### Records for this exercise

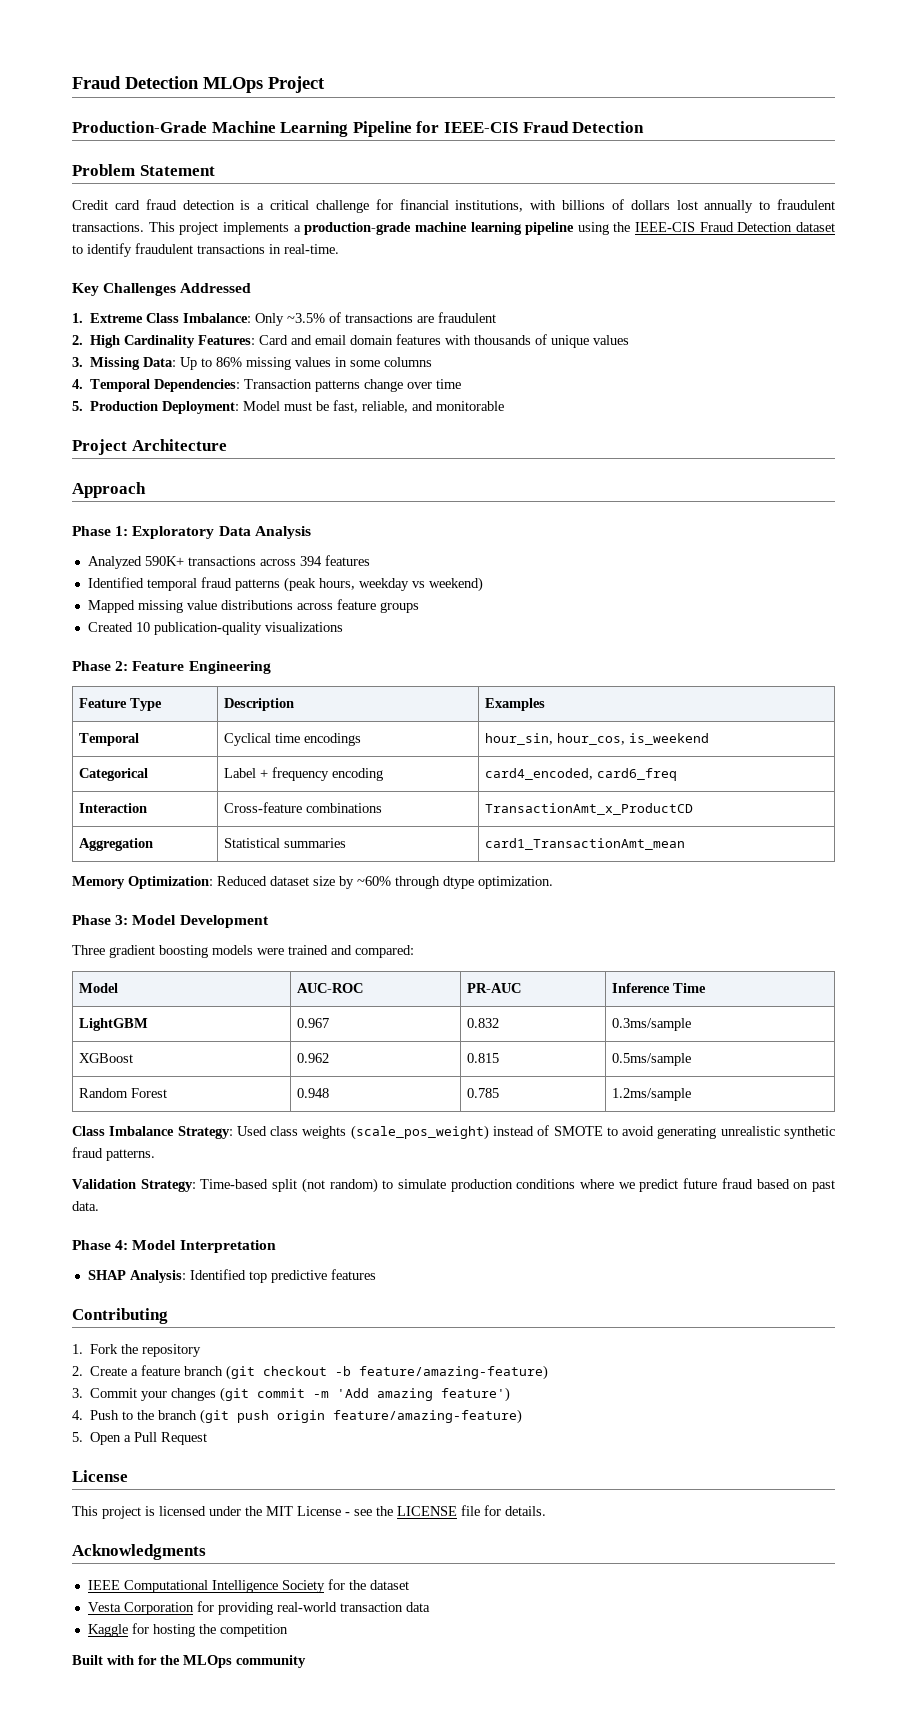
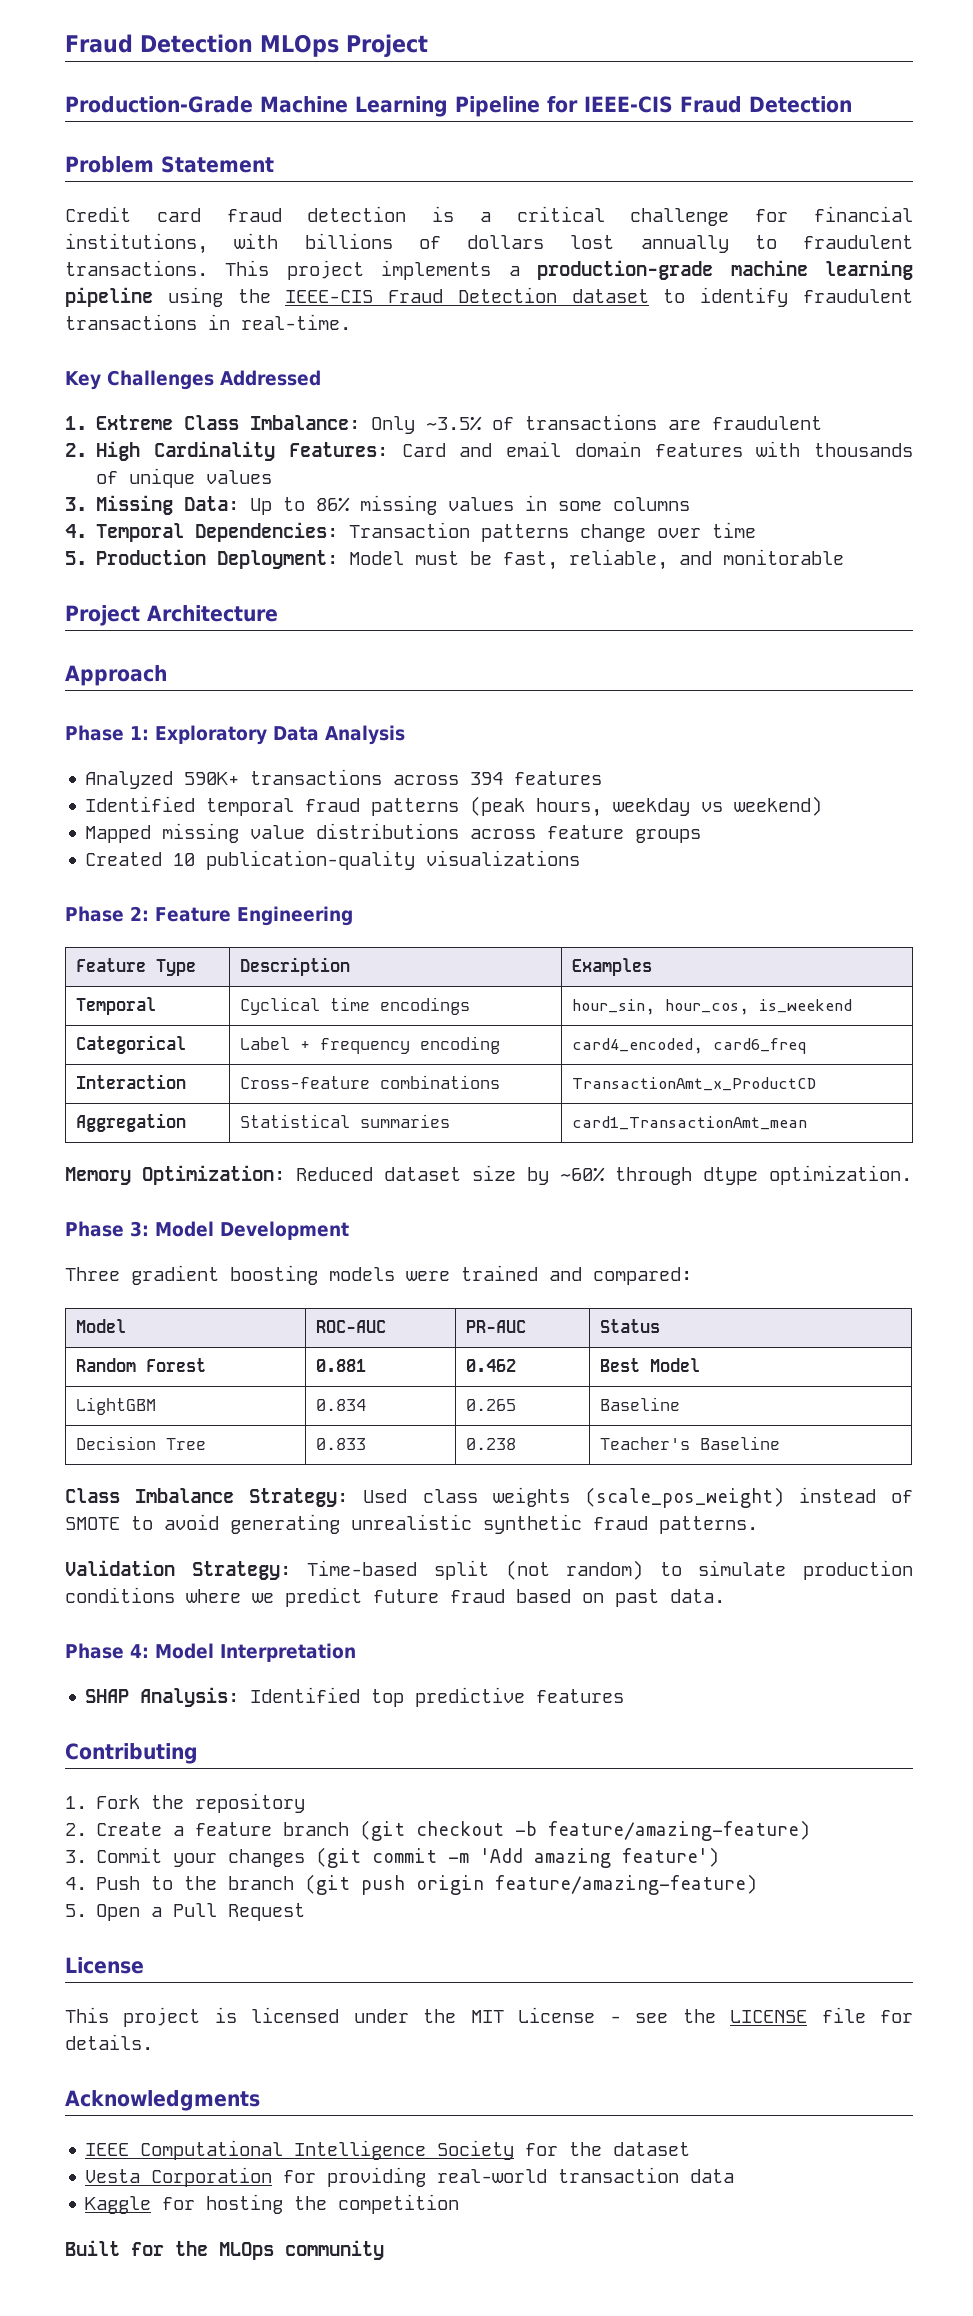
- Model | AUC-ROC | PR-AUC | Inference Time
- LightGBM | 0.967 | 0.832 | 0.3ms/sample
- XGBoost | 0.962 | 0.815 | 0.5ms/sample
- Random Forest | 0.948 | 0.785 | 1.2ms/sample
+ Model | ROC-AUC | PR-AUC | Status
+ Random Forest | 0.881 | 0.462 | Best Model
+ LightGBM | 0.834 | 0.265 | Baseline
+ Decision Tree | 0.833 | 0.238 | Teacher's Baseline
- Built with for the MLOps community
+ Built for the MLOps community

######

Leave out the pictures and set down all of the data exactly.

- Model | AUC-ROC | PR-AUC | Inference Time
- LightGBM | 0.967 | 0.832 | 0.3ms/sample
- XGBoost | 0.962 | 0.815 | 0.5ms/sample
- Random Forest | 0.948 | 0.785 | 1.2ms/sample
+ Model | ROC-AUC | PR-AUC | Status
+ Random Forest | 0.881 | 0.462 | Best Model
+ LightGBM | 0.834 | 0.265 | Baseline
+ Decision Tree | 0.833 | 0.238 | Teacher's Baseline
- Built with for the MLOps community
+ Built for the MLOps community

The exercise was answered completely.